_Task statement_.
Restate all of the entries exactly, dropping any pictures they hold.

_Data for this task_.
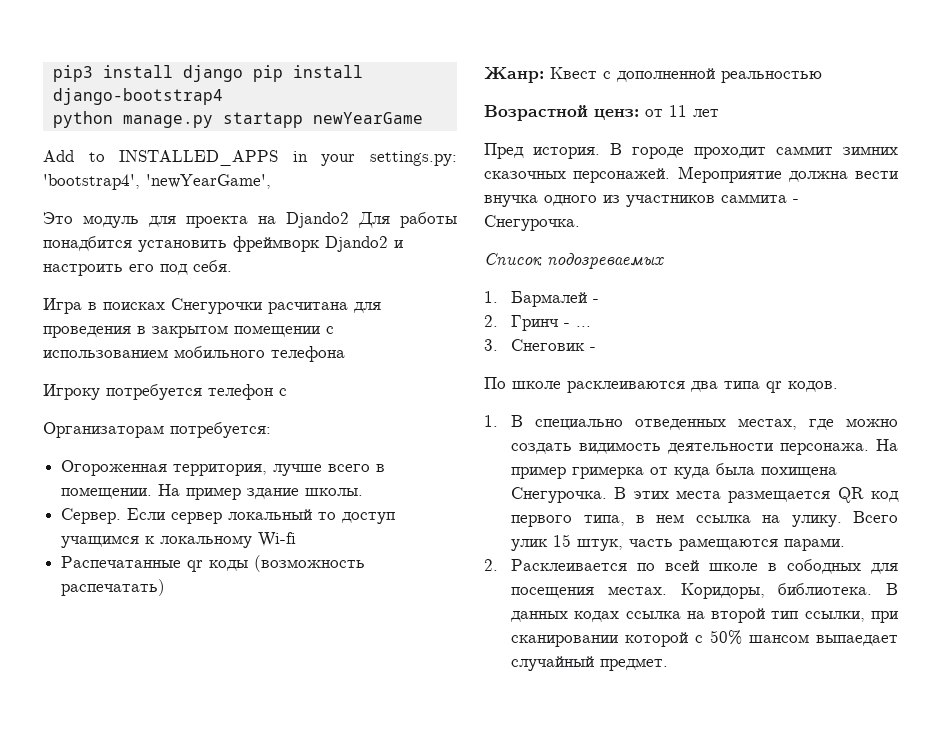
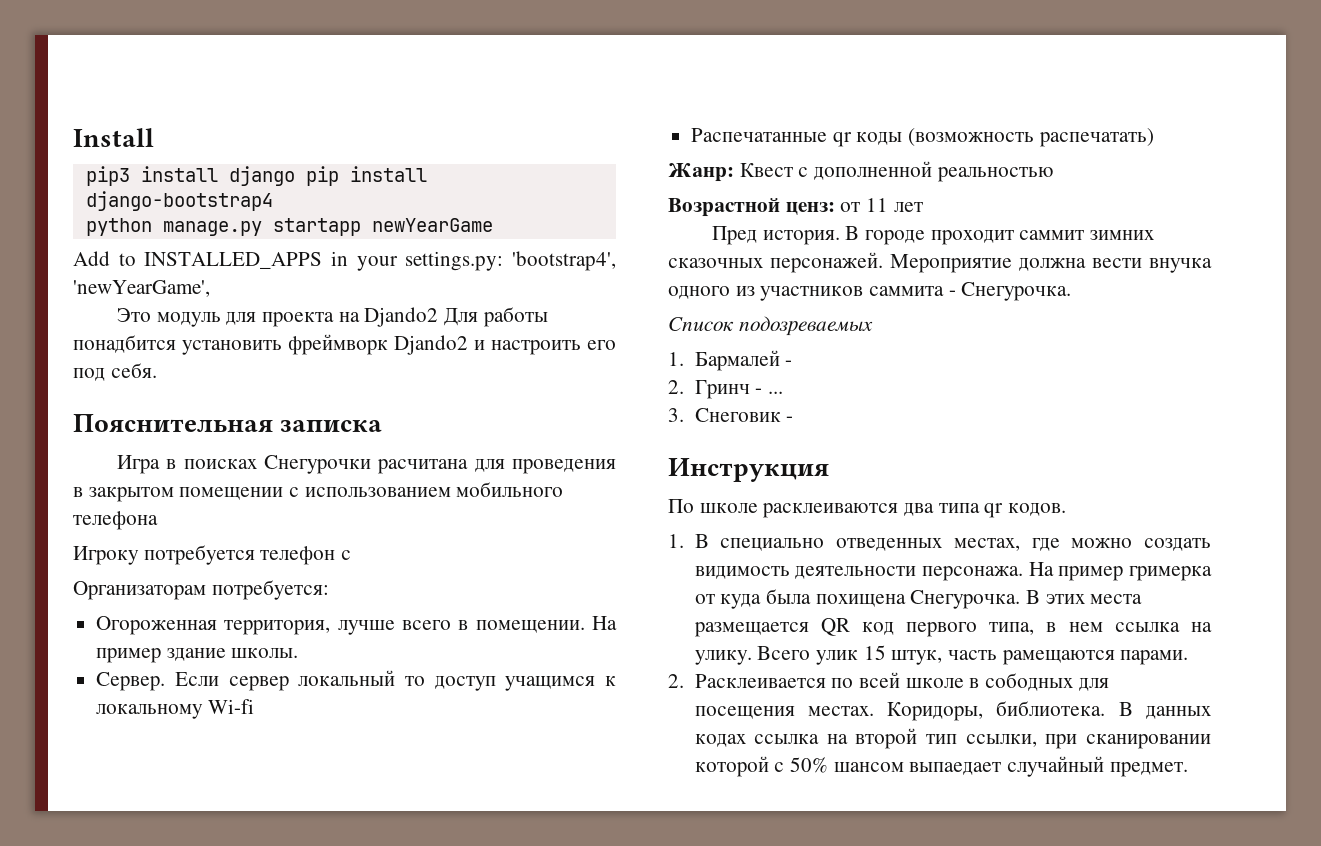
+ Install
+ Пояснительная записка
+ Инструкция

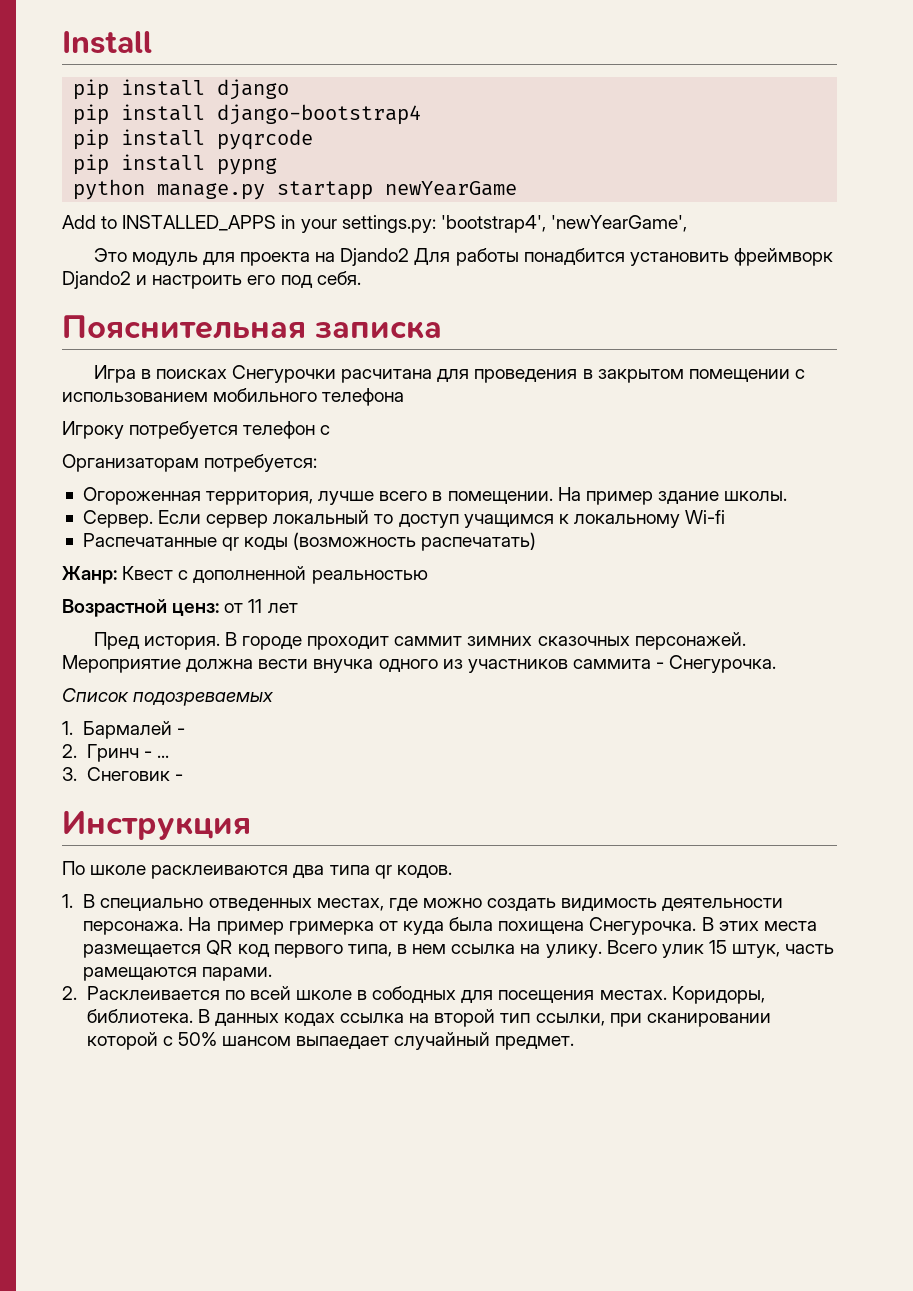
- pip3 install django pip install django-bootstrap4
+ pip install django
+ pip install django-bootstrap4
+ pip install pyqrcode
+ pip install pypng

_Answer to this task_.
+ Install
+ Пояснительная записка
+ Инструкция

- pip3 install django pip install django-bootstrap4
+ pip install django
+ pip install django-bootstrap4
+ pip install pyqrcode
+ pip install pypng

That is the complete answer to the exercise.